The task
Exact copy without images: repeat every entry as written.

Materials provided
····················

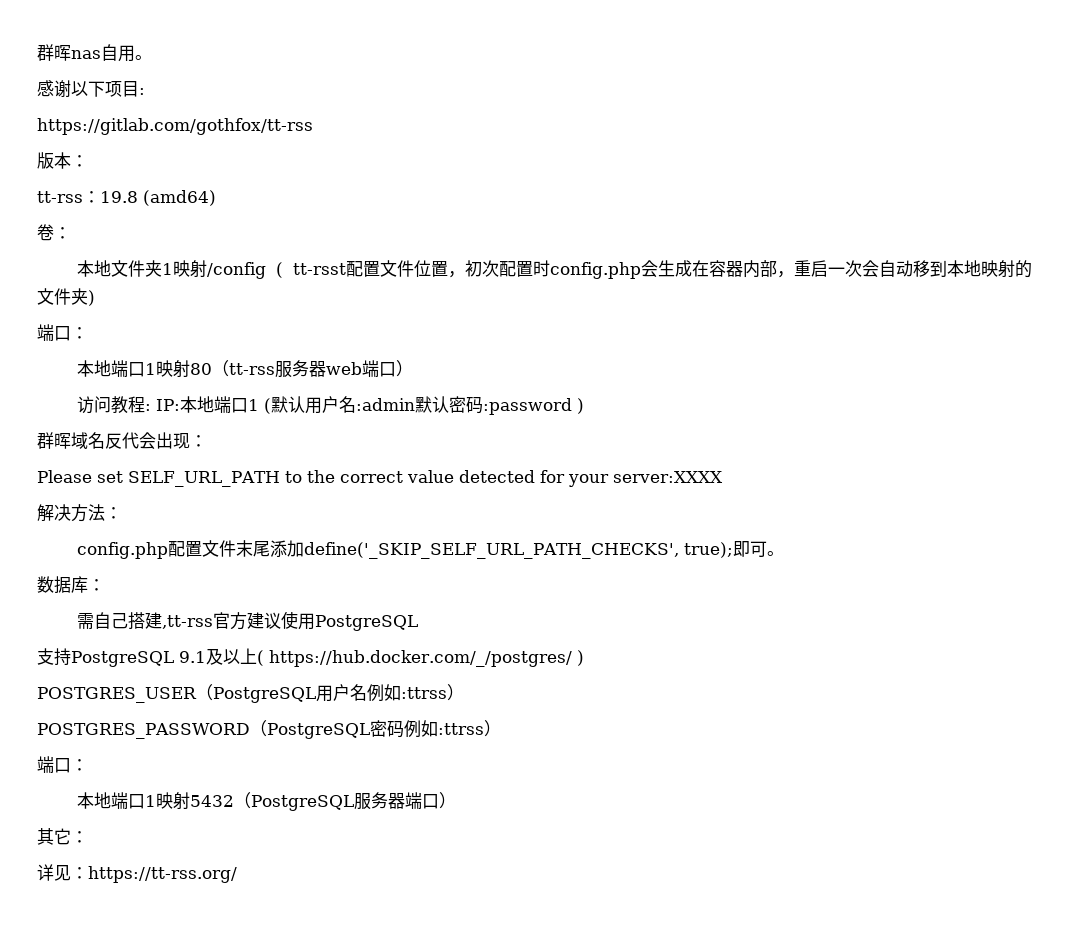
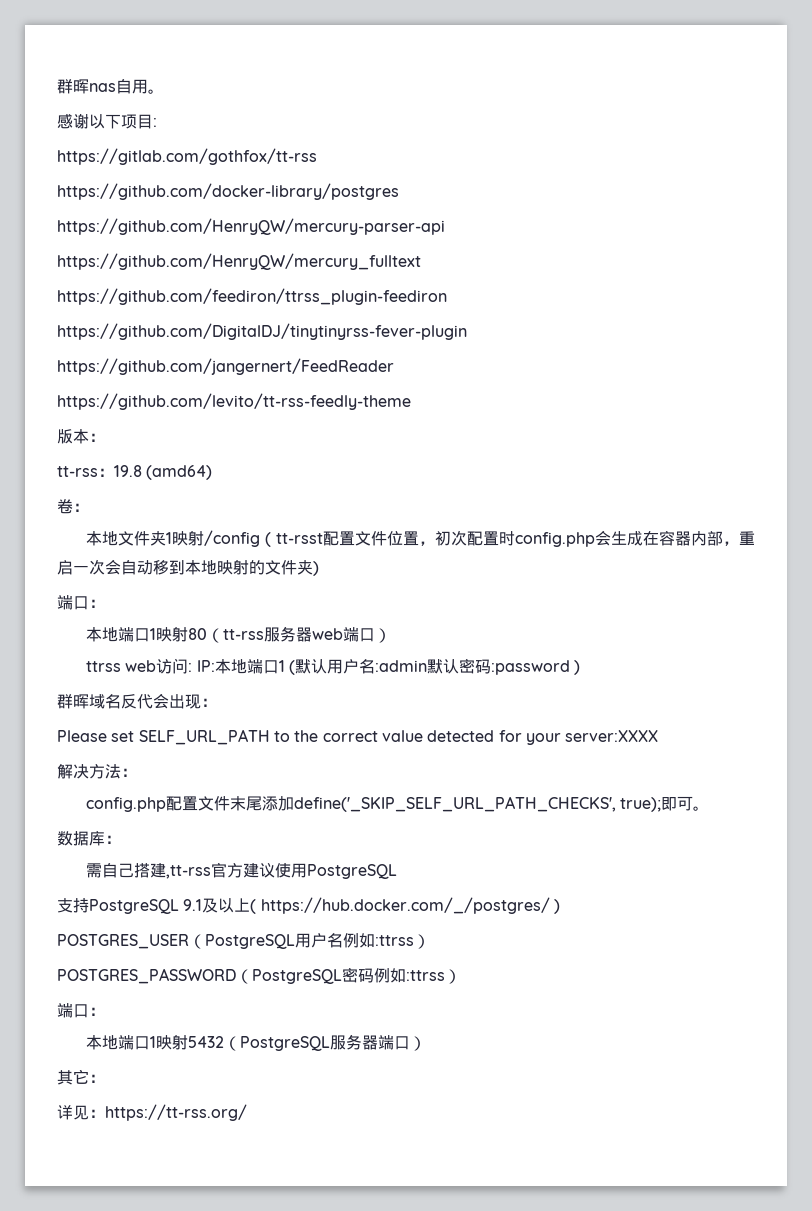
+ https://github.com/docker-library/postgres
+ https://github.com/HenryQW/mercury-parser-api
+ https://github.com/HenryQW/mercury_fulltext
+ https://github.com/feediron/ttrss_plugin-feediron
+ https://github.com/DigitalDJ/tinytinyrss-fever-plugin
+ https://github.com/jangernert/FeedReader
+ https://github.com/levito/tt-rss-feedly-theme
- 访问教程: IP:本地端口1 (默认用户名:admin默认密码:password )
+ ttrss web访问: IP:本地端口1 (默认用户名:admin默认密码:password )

····················

Solution to this task
+ https://github.com/docker-library/postgres
+ https://github.com/HenryQW/mercury-parser-api
+ https://github.com/HenryQW/mercury_fulltext
+ https://github.com/feediron/ttrss_plugin-feediron
+ https://github.com/DigitalDJ/tinytinyrss-fever-plugin
+ https://github.com/jangernert/FeedReader
+ https://github.com/levito/tt-rss-feedly-theme
- 访问教程: IP:本地端口1 (默认用户名:admin默认密码:password )
+ ttrss web访问: IP:本地端口1 (默认用户名:admin默认密码:password )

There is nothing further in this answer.